[DIRECTIONS]: The records below are split into lines. How many of those lines contain the string "Ctrl"? Reply with the number only.
RECORDS SHOWN section start
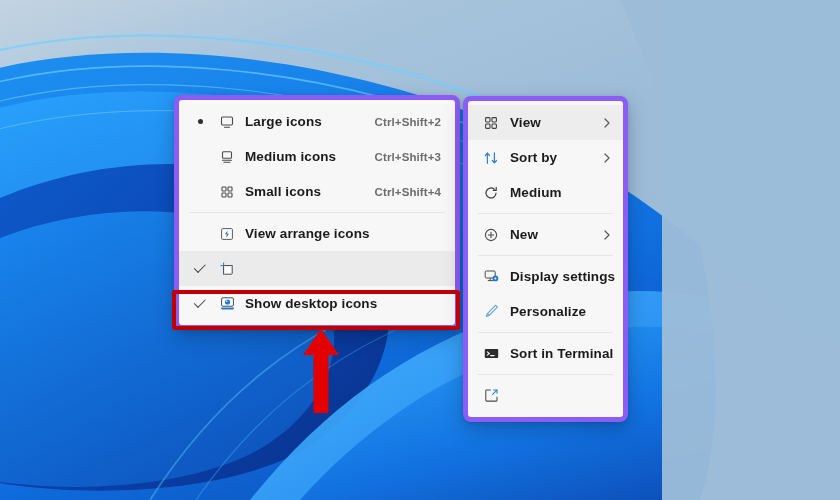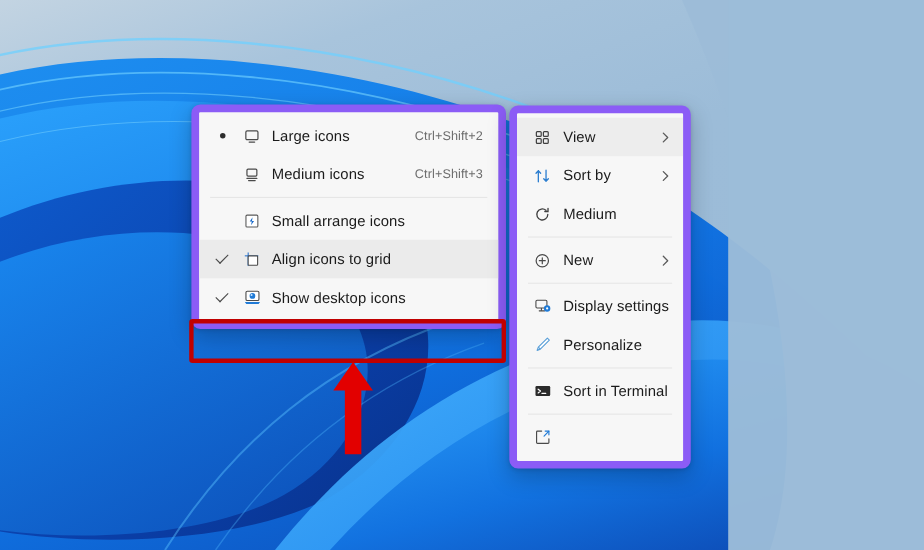--- a/index.html
+++ b/index.html
@@ -31,11 +31,12 @@
   .menu {
     position: absolute;
     background: #f7f7f7;
-    border: 7px solid #8b5cf6;
+    border: 5px solid #8b5cf6;
     border-radius: 8px;
     box-shadow: 0 7px 20px rgba(0,0,0,0.22), 0 1px 4px rgba(0,0,0,0.12);
     padding: 4px 0;
     overflow: hidden;
+    font-weight: bold;
   }
 
   #view-submenu { left: 174px; top: 95px; width: 286px; }

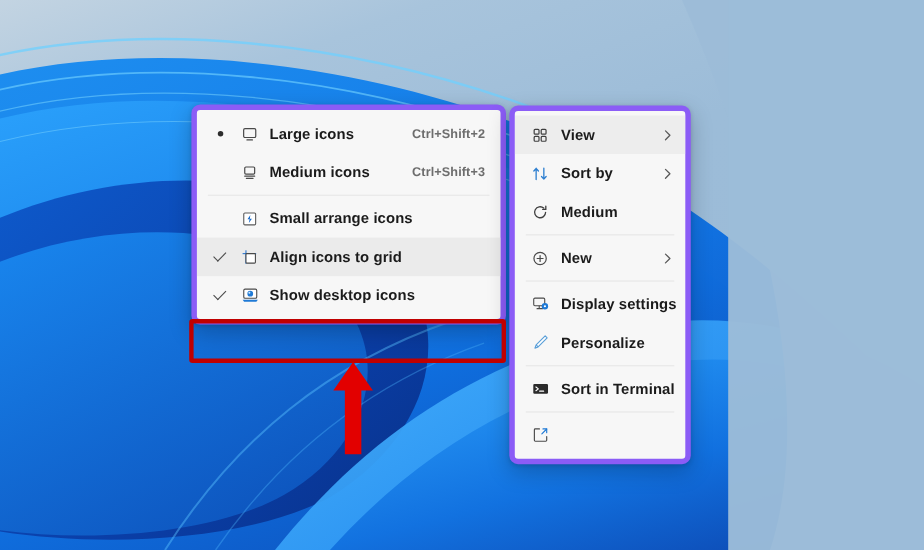--- a/index.html
+++ b/index.html
@@ -215,6 +215,19 @@
       <span class="maccel">Ctrl+Shift+3</span>
     </div>
 
+    <div class="menu-item">
+      <span class="mark"></span>
+      <span class="micon">
+        <svg width="16" height="16" viewBox="0 0 16 16" fill="none" stroke="#4a4a4a" stroke-width="1.1">
+          <rect x="3" y="3" width="4" height="4" rx="0.8"></rect>
+          <rect x="9" y="3" width="4" height="4" rx="0.8"></rect>
+          <rect x="3" y="9" width="4" height="4" rx="0.8"></rect>
+          <rect x="9" y="9" width="4" height="4" rx="0.8"></rect>
+        </svg>
+      </span>
+      <span class="mlabel">Small icons</span>
+      <span class="maccel">Ctrl+Shift+4</span>
+    </div>
 
     <div class="sep"></div>
 

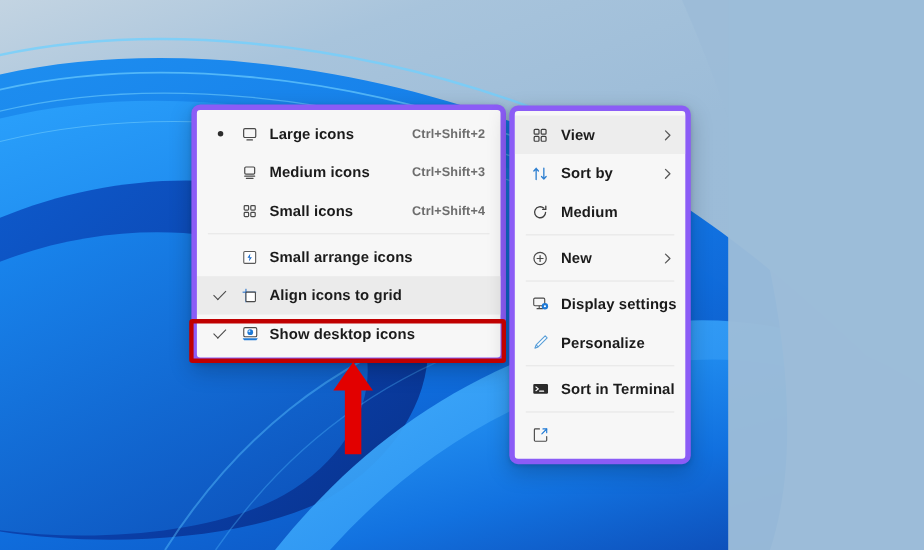--- a/index.html
+++ b/index.html
@@ -239,7 +239,7 @@
           <path d="M8.6 4.4 6 8.3h1.9L7.2 11.8 10 7.8H8.1z" fill="#1668c9"></path>
         </svg>
       </span>
-      <span class="mlabel">Small arrange icons</span>
+      <span class="mlabel">View arrange icons</span>
     </div>
 
     <div class="menu-item hl2">

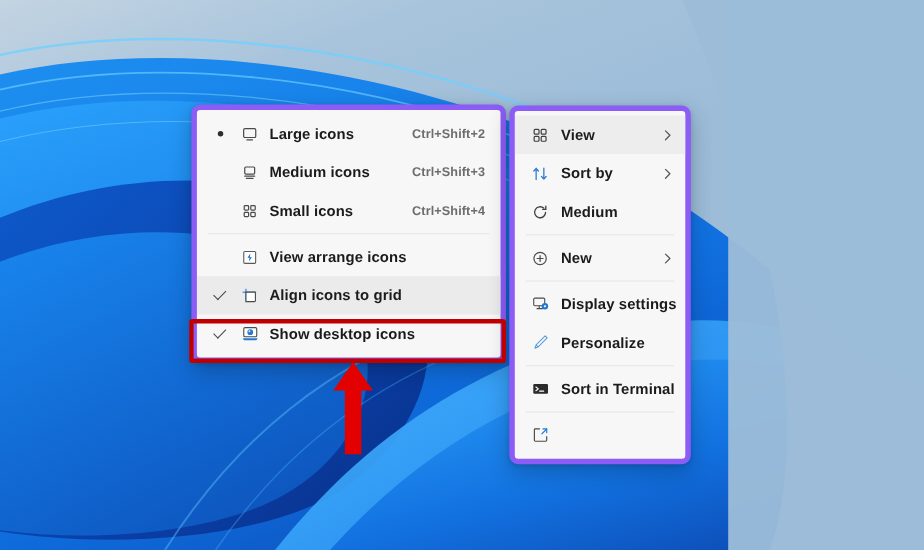--- a/index.html
+++ b/index.html
@@ -252,7 +252,6 @@
           <rect x="4.6" y="4.6" width="8.6" height="8.6" rx="0.8" stroke="#4a4a4a" stroke-width="1" fill="#fff"></rect>
         </svg>
       </span>
-      <span class="mlabel">Align icons to grid</span>
     </div>
 
     <div class="menu-item">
RECORDS SHOWN section end
[WRITTEN ANSWER]: 2